I am developing an application that could assist DBAs to type not only the command names, but also the parameters. I am using jLine for just for the Terminal interactions, and I created another Completor.
I have to provide the complete grammar to the Completor, and that is the objective of my application. It is called Zemucan and it is hosted in SourceForge; this application is initially focused to DB2, but any grammar could be incorporated. The example of the Completor I am using is:
public final int complete(final String buffer, final int cursor,
#SuppressWarnings("rawtypes") final List candidateRaw) {
final List<String> candidates = candidateRaw;
final String phrase = buffer.substring(0, cursor);
try {
// Analyzes the typed phrase. This is my program: Zemucan.
// ReturnOptions is an object that contains the possible options of the command.

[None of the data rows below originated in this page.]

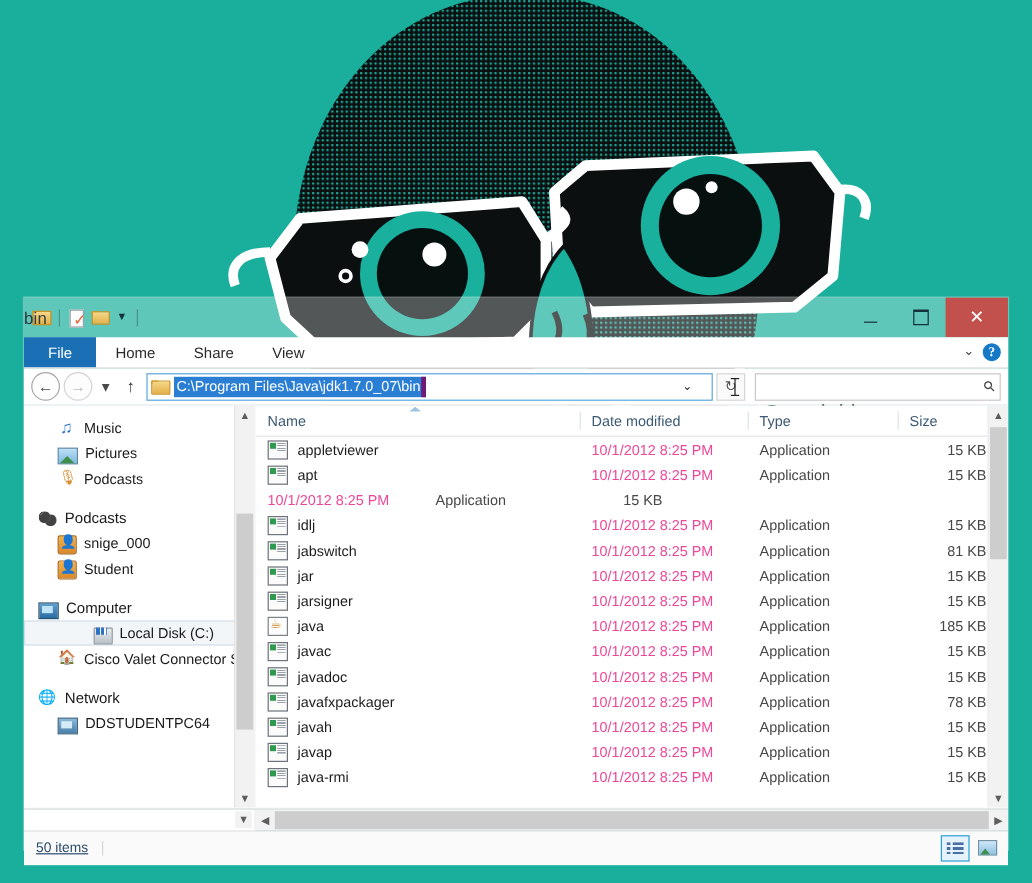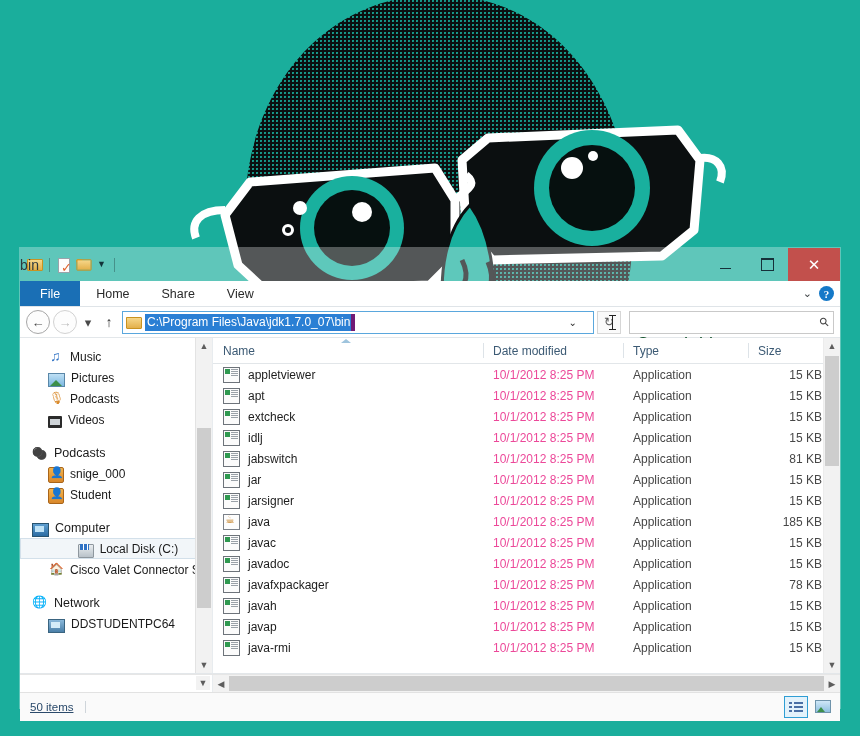--- a/index.html
+++ b/index.html
@@ -443,10 +443,6 @@
         <span class="ni i-podcast"></span>
         <span class="nav-label">Podcasts</span>
       </div>
-      <div class="nav-item">
-        <span class="ni i-video"></span>
-        <span class="nav-label">Videos</span>
-      </div>
 
       <div class="nav-gap"></div>
 

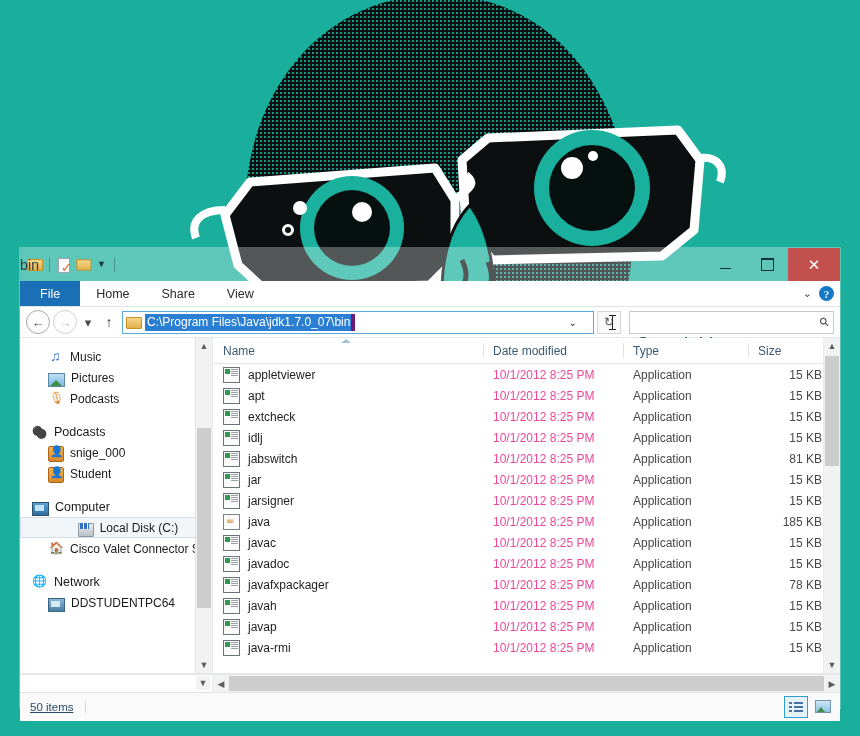--- a/index.html
+++ b/index.html
@@ -521,10 +521,6 @@
           <div class="cell size">15 KB</div>
         </div>
         <div class="row">
-          <div class="cell name">
-              <span class="fi app"></span>
-              <span>extcheck</span>
-            </div>
           <div class="cell date">10/1/2012 8:25 PM</div>
           <div class="cell type">Application</div>
           <div class="cell size">15 KB</div>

// It can propose complete the command name, or propose options.
final ReturnOptions answer = InterfaceCore.analyzePhrase(phrase);
// The first candidate is the new phrase.
final String complete = answer.getPhrase().toLowerCase();
// Deletes extra spaces.
final String trim = phrase.trim().toLowerCase();
// Compares if they are equal.
if (complete.startsWith(trim)) {
// Takes the difference.
String diff = complete.substring(trim.length());
if (diff.startsWith(" ") && phrase.endsWith(" ")) {
diff = diff.substring(1, diff.length());
}
candidates.add(diff);
} else {
candidates.add("");
}
// There are options or phrases, then add them as
// candidates. There is not a predefined phrase.
candidates.addAll(this.fromArrayToColletion(answer.getPhrases()));
candidates.addAll(this.fromArrayToColletion(answer.getOptions()));
// Adds a dummy option, in order to prevent that
// jLine adds automatically the option as a phrase.
if ((candidates.size() == 2) && (answer.getOptions().length == 1)
&& (answer.getPhrases().length == 0)) {
candidates.add("");
}
} catch (final AbstractZemucanException e) {
String cause = "";
if (e.getCause() != null) {
cause = e.getCause().toString();
}
if (e.getCause() != null) {
final Throwable ex = e.getCause();
}
System.exit(InputReader.ASSISTING_ERROR);
}
return cursor;
This is an extract of the application. You could do a simple Completor, and you have to provide an array of options. Eventually, you will want to implement your own CompletionHandler to improve the way that the options are presented to the user.
The complete code is available here.
Create 2 completors, then use them to complete arbituary arguments. Note that not all the arguments need to be completed.
List<Completer> completors = new LinkedList<>();
// Completes using the filesystem
completors.add(new FileNameCompleter());
// Completes using random words
completors.add(new StringsCompleter("--arg0", "--arg1", "command"));
// Aggregate the above completors
AggregateCompleter aggComp = new AggregateCompleter(completors);
// Parse the buffer line and complete each token
ArgumentCompleter argComp = new ArgumentCompleter(aggComp);
// Don't require all completors to match
argComp.setStrict(false);
// Add it all together
conReader.addCompleter(argComp);
Remove the NullCompletor and you will have what you want. NullCompletor makes sure your entire command is only 3 words long.